HOW TO COMPLETE THIS TASK: Collect from the data below each line with "Other".

THE DATA:
....

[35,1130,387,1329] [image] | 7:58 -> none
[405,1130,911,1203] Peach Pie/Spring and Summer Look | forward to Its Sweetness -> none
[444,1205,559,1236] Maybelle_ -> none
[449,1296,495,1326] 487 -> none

....

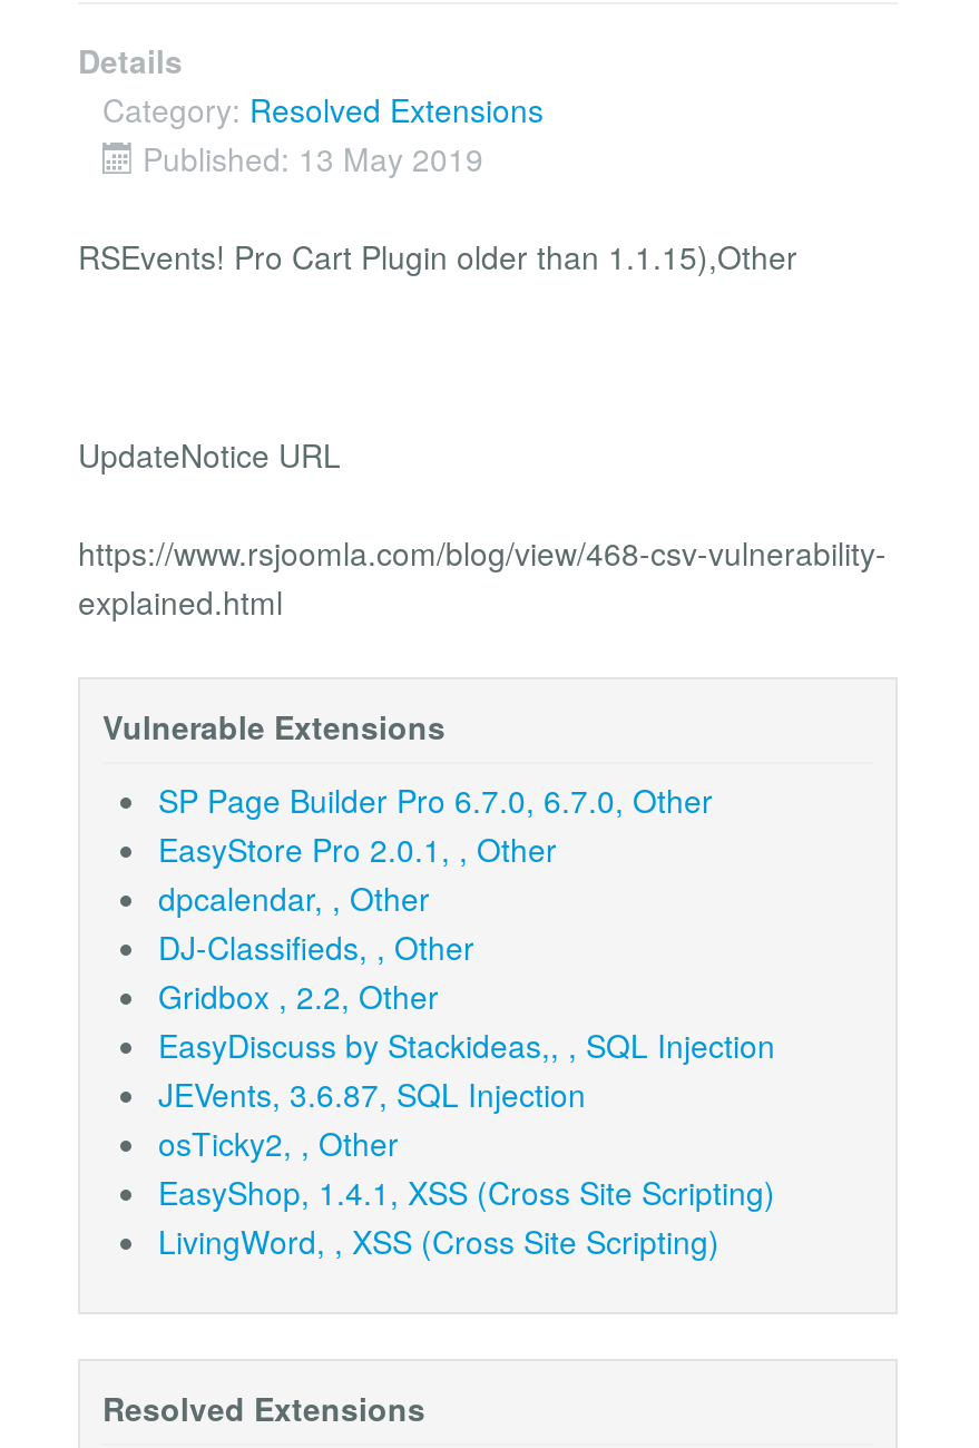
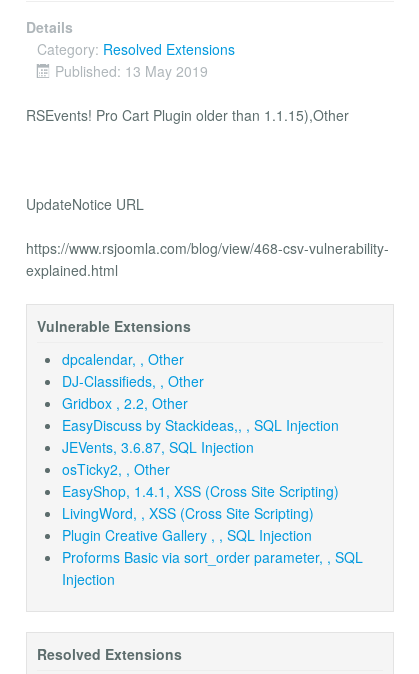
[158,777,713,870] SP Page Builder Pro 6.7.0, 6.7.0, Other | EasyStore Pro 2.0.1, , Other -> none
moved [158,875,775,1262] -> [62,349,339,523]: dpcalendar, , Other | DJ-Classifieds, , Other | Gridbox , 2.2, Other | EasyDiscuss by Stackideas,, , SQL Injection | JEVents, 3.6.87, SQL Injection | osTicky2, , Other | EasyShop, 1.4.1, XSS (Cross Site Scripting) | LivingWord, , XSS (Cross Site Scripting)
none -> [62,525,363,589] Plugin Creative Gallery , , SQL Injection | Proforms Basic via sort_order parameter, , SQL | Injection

....

EXERCISE SOLUTION:
[158,777,713,870] SP Page Builder Pro 6.7.0, 6.7.0, Other | EasyStore Pro 2.0.1, , Other -> none
moved [158,875,775,1262] -> [62,349,339,523]: dpcalendar, , Other | DJ-Classifieds, , Other | Gridbox , 2.2, Other | EasyDiscuss by Stackideas,, , SQL Injection | JEVents, 3.6.87, SQL Injection | osTicky2, , Other | EasyShop, 1.4.1, XSS (Cross Site Scripting) | LivingWord, , XSS (Cross Site Scripting)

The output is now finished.